### [Exercise]
Repeat the lines beginning at the one with "Grid Lock Red" and running to the end of the material, keeping the first and last of them, exactly as they appear.

### [Input data]
——————

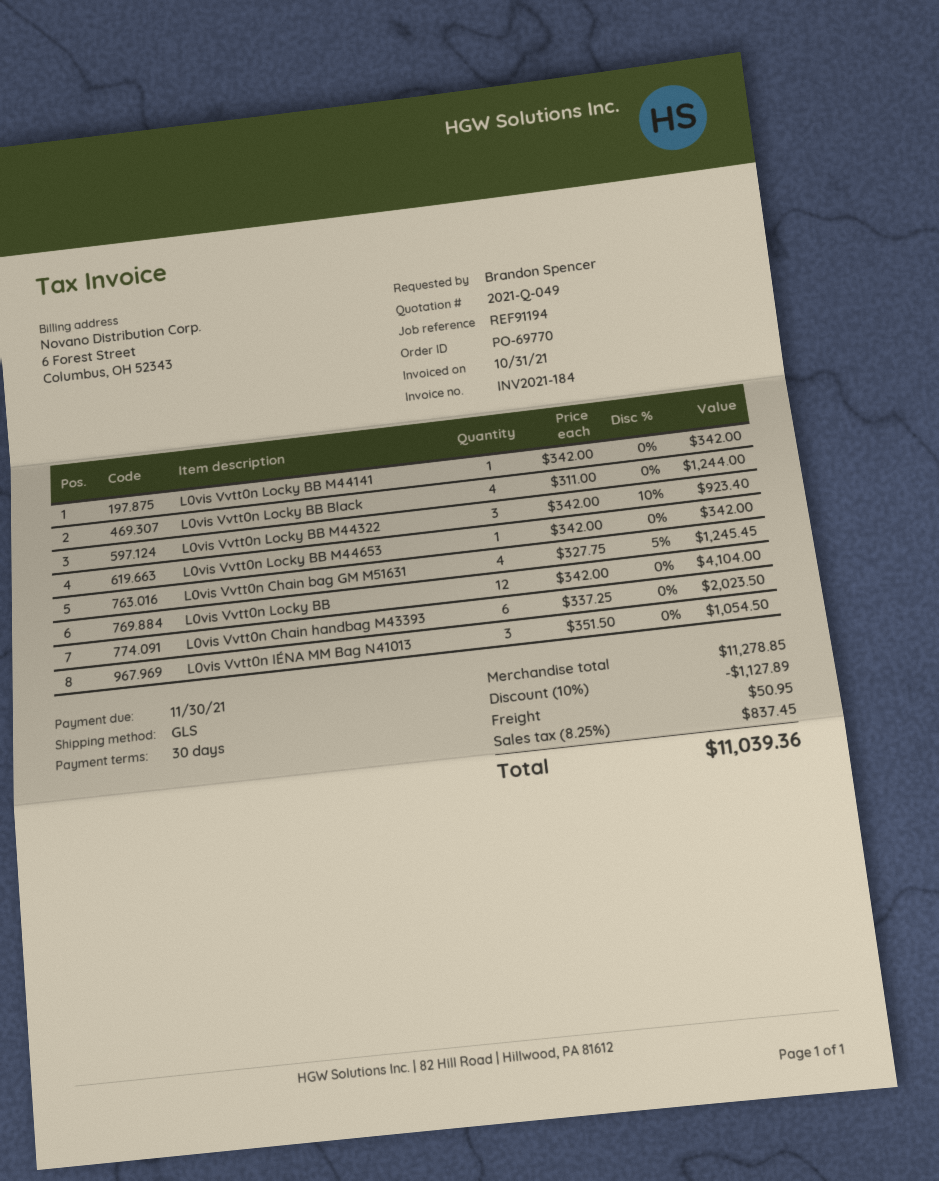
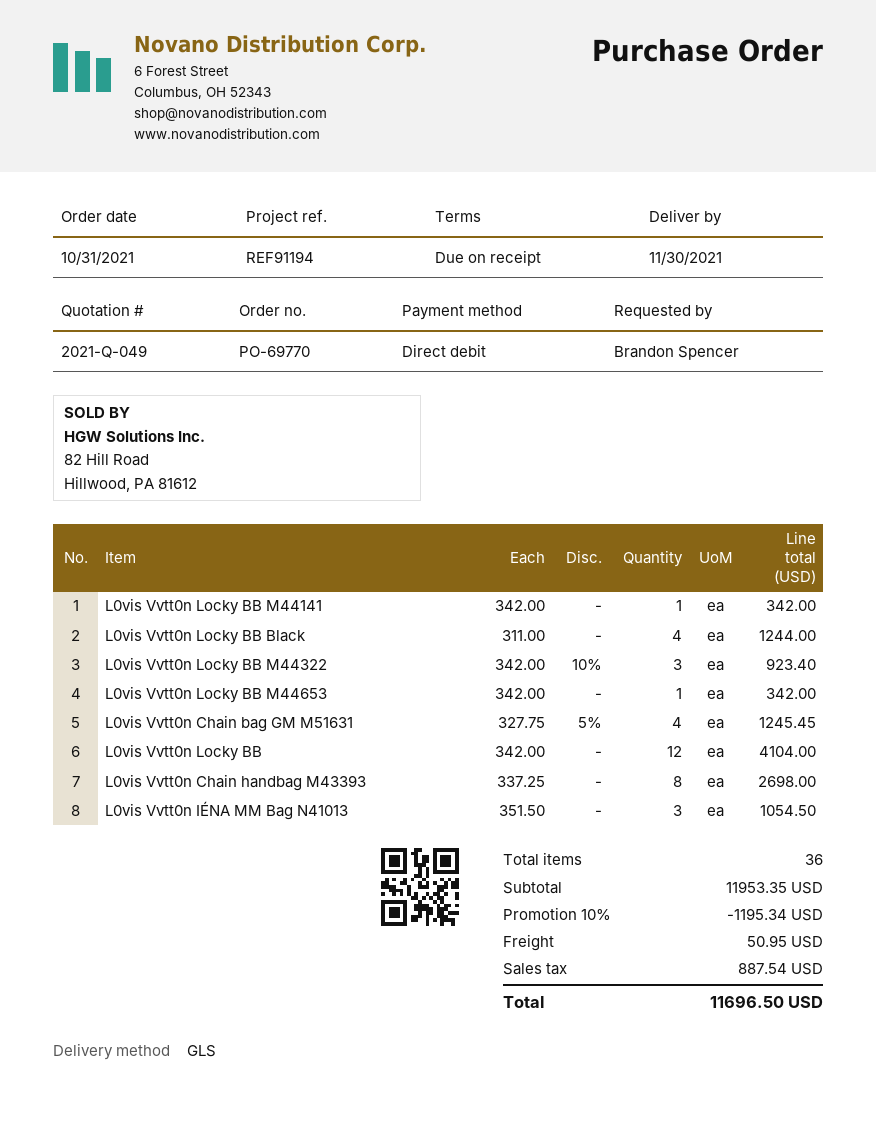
payment terms: 30 days -> on receipt
L0vis Vvtt0n Chain handbag M43393: 6 x 337.25 = 2023.50 -> 8 x 337.25 = 2698.00
subtotal: 11278.85 -> 11953.35
discount: 10% = 1127.89 -> 10% = 1195.34
tax: 837.45 -> 887.54
total: 11039.36 -> 11696.50

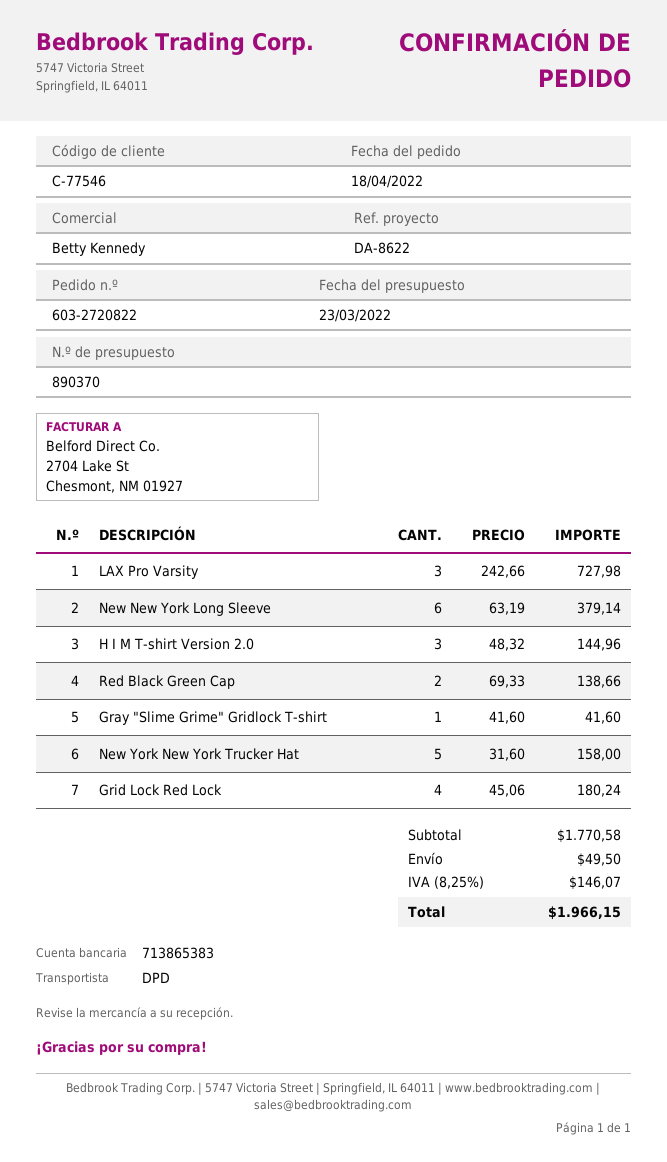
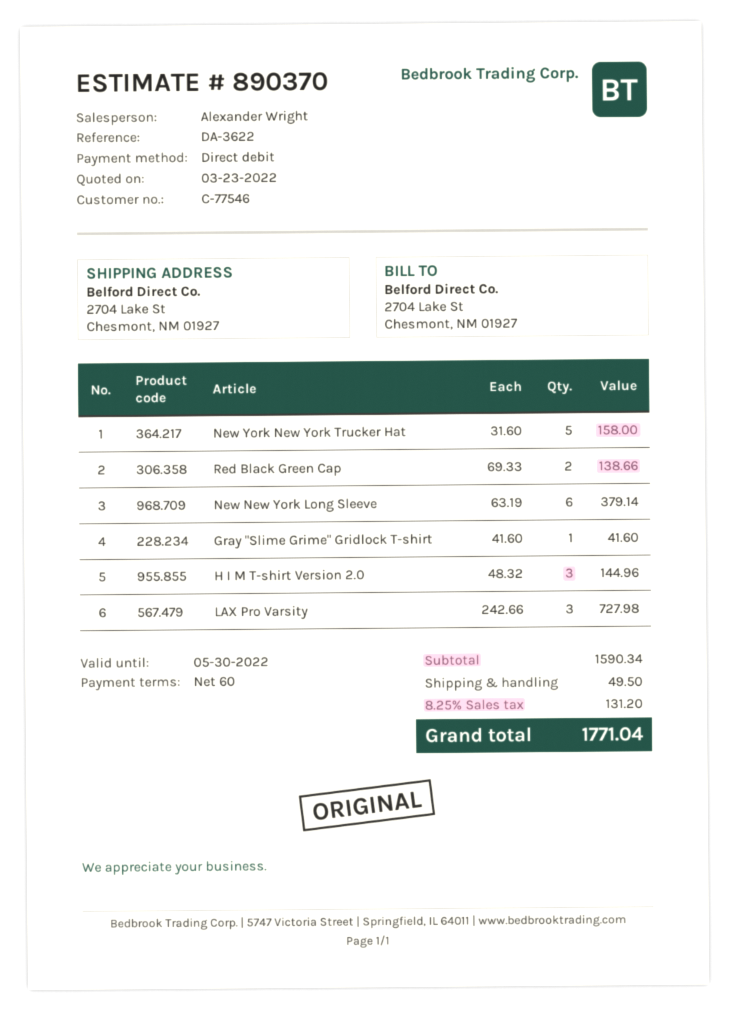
reference: DA-8622 -> DA-3622
sales rep: Betty Kennedy -> Alexander Wright
Grid Lock Red Lock: 4 x 45.06 = 180.24 -> none
subtotal: 1770.58 -> 1590.34
tax: 8.25% = 146.07 -> 8.25% = 131.20
total: 1966.15 -> 1771.04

——————

### [Answer below]
Grid Lock Red Lock: 4 x 45.06 = 180.24 -> none
subtotal: 1770.58 -> 1590.34
tax: 8.25% = 146.07 -> 8.25% = 131.20
total: 1966.15 -> 1771.04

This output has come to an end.